Provided data Start Marker

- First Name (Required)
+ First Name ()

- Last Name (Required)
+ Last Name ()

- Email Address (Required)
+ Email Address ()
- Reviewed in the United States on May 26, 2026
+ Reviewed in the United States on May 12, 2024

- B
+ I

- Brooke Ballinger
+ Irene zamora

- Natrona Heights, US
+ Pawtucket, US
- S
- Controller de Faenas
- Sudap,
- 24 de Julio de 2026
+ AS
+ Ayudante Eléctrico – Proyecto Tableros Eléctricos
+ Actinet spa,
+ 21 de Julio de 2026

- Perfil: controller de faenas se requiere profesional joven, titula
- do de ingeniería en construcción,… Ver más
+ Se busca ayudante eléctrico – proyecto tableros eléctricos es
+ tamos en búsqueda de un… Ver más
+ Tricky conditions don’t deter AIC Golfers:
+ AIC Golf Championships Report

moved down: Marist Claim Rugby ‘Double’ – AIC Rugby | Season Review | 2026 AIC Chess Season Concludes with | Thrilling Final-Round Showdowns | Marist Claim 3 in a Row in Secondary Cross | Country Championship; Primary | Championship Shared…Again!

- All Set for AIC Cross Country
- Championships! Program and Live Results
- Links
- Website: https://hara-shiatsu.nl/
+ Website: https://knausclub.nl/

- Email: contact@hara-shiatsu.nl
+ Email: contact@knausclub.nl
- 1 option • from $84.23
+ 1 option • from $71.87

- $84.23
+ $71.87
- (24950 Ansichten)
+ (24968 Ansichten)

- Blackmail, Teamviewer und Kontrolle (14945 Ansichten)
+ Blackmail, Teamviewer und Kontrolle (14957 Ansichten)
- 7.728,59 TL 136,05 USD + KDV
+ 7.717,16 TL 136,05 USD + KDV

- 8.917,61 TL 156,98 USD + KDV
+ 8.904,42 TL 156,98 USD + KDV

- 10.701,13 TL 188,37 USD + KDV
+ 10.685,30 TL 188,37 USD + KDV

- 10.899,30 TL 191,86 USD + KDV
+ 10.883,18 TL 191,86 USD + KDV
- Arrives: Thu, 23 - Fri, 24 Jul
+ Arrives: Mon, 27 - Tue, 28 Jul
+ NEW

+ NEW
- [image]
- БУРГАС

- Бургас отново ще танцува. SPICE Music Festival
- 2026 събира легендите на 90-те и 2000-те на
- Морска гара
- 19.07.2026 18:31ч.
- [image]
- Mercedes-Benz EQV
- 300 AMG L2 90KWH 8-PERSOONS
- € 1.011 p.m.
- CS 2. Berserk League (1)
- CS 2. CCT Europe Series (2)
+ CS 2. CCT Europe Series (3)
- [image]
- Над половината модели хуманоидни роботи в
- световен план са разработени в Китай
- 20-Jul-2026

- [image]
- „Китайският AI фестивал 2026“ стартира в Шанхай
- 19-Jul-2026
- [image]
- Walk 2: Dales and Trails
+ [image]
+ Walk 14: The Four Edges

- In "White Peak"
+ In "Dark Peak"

Provided data End Marker

▸ **Task prompt**:
In the records above, collect each line with "Walk".

▸ **Completed exercise**:
- Walk 2: Dales and Trails
+ Walk 14: The Four Edges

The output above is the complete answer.